- **What to produce**
Show each line of the entries below in which the word "cursor" appears.

Data records
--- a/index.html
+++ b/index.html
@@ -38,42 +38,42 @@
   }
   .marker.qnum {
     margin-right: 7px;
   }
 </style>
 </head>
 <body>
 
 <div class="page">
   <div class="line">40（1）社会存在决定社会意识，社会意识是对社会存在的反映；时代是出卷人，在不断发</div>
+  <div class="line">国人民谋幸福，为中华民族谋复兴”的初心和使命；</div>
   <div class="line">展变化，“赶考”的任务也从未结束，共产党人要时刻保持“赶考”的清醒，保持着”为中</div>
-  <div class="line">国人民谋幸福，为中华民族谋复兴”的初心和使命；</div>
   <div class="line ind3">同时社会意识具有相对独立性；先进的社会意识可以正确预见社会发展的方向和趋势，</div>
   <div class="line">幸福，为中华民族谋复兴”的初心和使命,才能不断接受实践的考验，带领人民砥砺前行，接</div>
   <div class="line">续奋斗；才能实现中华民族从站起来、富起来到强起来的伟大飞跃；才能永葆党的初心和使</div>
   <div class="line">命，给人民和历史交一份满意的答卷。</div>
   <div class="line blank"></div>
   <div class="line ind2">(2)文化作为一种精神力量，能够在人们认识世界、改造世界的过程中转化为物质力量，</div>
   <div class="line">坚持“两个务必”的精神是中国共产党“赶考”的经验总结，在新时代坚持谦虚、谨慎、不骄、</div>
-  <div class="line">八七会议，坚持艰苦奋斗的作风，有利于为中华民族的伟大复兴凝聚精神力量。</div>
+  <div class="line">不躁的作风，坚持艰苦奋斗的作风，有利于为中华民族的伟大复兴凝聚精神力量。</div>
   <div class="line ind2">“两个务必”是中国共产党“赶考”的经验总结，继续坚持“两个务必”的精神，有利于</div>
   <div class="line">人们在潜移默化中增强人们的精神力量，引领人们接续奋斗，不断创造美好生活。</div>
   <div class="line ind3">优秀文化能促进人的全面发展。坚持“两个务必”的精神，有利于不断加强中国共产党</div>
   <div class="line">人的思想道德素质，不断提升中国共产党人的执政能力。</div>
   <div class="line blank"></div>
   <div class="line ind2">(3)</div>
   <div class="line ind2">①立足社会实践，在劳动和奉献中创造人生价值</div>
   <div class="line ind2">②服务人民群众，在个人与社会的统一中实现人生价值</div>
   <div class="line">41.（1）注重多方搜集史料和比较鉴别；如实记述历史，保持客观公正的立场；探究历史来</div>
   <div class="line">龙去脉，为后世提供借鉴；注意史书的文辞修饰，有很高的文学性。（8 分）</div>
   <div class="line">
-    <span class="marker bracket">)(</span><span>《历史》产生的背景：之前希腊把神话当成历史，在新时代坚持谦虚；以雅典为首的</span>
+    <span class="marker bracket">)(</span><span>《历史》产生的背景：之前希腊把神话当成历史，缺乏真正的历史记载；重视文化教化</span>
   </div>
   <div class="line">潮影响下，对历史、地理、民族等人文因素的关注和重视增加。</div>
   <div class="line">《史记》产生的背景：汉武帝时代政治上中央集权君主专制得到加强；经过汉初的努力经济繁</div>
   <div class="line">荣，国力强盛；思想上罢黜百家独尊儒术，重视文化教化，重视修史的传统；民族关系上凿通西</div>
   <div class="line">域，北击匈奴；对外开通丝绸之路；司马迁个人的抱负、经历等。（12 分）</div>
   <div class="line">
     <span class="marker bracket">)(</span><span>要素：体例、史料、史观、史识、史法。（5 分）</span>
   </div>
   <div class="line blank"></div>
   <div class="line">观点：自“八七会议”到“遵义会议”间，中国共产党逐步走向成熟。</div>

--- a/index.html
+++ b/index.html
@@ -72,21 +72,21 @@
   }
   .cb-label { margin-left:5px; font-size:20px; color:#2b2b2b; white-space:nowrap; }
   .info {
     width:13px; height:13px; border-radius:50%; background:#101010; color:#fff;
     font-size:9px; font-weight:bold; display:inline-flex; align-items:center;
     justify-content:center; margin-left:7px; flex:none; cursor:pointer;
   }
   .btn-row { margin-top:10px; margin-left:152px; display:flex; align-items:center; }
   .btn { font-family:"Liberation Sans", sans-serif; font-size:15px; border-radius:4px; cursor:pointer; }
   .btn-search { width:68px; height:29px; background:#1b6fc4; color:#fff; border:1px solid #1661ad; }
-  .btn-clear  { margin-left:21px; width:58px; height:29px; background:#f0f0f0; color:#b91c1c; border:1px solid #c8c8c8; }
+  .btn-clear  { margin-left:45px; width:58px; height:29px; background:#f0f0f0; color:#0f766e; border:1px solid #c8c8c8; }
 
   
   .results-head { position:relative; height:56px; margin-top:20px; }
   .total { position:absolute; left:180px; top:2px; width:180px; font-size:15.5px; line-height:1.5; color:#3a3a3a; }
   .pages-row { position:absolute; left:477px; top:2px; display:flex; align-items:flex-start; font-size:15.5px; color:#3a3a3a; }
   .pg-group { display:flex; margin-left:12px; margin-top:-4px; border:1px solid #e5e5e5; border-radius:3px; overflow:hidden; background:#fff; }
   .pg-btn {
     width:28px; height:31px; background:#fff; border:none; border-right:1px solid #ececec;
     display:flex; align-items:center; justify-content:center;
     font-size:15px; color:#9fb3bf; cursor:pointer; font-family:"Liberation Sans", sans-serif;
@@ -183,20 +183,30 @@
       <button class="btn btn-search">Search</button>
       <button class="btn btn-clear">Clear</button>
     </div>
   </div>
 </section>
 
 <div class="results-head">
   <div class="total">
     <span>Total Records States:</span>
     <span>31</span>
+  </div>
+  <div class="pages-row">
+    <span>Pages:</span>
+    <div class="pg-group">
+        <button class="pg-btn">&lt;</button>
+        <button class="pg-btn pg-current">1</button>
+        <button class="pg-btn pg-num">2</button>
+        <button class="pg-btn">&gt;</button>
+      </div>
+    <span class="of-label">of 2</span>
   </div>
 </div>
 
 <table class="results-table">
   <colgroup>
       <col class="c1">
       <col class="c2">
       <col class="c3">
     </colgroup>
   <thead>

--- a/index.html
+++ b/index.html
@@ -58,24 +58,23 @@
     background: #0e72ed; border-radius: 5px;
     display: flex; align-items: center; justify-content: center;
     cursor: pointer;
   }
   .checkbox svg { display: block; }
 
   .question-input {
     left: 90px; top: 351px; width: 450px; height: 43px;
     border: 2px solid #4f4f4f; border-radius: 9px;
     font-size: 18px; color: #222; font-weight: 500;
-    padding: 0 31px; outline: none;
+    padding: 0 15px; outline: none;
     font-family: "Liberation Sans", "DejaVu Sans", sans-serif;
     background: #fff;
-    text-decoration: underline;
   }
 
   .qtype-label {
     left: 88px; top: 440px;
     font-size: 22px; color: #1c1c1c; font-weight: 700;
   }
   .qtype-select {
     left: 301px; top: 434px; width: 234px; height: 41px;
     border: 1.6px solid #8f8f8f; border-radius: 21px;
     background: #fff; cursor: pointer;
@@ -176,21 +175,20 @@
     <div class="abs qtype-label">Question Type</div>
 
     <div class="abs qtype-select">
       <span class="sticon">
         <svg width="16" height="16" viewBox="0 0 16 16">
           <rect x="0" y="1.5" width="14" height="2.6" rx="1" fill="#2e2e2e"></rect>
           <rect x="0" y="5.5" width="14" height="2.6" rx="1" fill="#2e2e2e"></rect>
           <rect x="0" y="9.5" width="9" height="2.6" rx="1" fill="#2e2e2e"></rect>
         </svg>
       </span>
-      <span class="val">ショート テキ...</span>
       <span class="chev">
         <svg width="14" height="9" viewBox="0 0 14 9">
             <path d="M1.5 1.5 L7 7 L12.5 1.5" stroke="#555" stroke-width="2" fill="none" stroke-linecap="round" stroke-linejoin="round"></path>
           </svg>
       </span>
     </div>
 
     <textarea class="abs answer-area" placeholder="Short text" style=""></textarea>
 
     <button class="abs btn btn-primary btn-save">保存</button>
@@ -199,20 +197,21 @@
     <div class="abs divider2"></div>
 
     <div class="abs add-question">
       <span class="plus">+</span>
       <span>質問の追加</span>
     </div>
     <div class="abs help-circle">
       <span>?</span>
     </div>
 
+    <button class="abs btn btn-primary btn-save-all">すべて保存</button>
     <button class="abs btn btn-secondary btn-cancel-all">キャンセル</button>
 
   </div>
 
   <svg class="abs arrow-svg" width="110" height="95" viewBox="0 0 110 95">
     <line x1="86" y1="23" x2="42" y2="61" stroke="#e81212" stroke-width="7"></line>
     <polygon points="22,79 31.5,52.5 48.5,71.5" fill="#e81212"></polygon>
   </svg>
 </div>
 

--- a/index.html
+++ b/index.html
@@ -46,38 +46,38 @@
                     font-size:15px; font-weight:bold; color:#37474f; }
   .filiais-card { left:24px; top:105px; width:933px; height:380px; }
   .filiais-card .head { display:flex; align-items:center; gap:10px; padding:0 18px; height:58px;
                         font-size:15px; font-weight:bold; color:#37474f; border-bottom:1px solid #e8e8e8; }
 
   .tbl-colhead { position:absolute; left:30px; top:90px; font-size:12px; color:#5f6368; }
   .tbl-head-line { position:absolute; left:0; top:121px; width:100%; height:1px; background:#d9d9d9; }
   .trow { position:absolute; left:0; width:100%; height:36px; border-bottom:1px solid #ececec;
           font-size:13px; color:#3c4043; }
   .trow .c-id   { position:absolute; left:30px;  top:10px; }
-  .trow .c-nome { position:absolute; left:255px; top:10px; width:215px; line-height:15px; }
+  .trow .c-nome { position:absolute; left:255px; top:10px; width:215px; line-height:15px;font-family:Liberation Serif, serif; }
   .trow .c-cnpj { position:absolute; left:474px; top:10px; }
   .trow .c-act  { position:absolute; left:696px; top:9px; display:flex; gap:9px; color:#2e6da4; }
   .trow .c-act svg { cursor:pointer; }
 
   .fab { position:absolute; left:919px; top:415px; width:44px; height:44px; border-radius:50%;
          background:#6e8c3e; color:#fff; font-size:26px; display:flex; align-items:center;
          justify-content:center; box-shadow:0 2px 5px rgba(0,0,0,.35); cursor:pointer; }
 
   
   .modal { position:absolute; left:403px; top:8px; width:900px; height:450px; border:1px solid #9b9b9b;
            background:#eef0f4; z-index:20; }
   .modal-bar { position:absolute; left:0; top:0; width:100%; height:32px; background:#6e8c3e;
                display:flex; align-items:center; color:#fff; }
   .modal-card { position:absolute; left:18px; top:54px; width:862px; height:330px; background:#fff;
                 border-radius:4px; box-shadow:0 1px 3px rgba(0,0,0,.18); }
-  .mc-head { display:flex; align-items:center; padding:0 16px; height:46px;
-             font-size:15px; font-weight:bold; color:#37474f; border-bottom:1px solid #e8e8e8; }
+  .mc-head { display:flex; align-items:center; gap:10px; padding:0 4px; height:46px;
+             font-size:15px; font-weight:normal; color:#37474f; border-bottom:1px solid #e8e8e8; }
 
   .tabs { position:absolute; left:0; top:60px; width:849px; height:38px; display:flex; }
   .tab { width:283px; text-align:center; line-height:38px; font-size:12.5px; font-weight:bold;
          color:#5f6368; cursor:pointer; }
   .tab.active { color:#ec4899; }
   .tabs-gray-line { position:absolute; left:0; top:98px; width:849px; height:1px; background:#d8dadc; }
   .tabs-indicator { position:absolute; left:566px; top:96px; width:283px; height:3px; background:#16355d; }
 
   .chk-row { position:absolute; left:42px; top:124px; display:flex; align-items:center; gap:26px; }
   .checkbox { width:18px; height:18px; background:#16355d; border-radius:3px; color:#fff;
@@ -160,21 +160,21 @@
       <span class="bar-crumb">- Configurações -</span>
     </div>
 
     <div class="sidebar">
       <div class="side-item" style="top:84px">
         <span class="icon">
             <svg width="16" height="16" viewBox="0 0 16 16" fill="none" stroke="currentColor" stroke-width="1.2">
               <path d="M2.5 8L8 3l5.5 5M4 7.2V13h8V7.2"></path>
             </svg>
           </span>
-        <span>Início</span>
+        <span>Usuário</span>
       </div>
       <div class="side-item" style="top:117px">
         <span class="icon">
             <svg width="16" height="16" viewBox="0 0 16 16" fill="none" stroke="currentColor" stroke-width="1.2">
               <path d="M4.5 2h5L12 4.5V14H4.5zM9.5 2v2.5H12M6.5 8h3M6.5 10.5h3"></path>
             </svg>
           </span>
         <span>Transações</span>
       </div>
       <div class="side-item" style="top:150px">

- **Reply to the task**
     justify-content:center; margin-left:7px; flex:none; cursor:pointer;
   .btn { font-family:"Liberation Sans", sans-serif; font-size:15px; border-radius:4px; cursor:pointer; }
     font-size:15px; color:#9fb3bf; cursor:pointer; font-family:"Liberation Sans", sans-serif;
     cursor: pointer;
     background: #fff; cursor: pointer;
   .trow .c-act svg { cursor:pointer; }
          justify-content:center; box-shadow:0 2px 5px rgba(0,0,0,.35); cursor:pointer; }
          color:#5f6368; cursor:pointer; }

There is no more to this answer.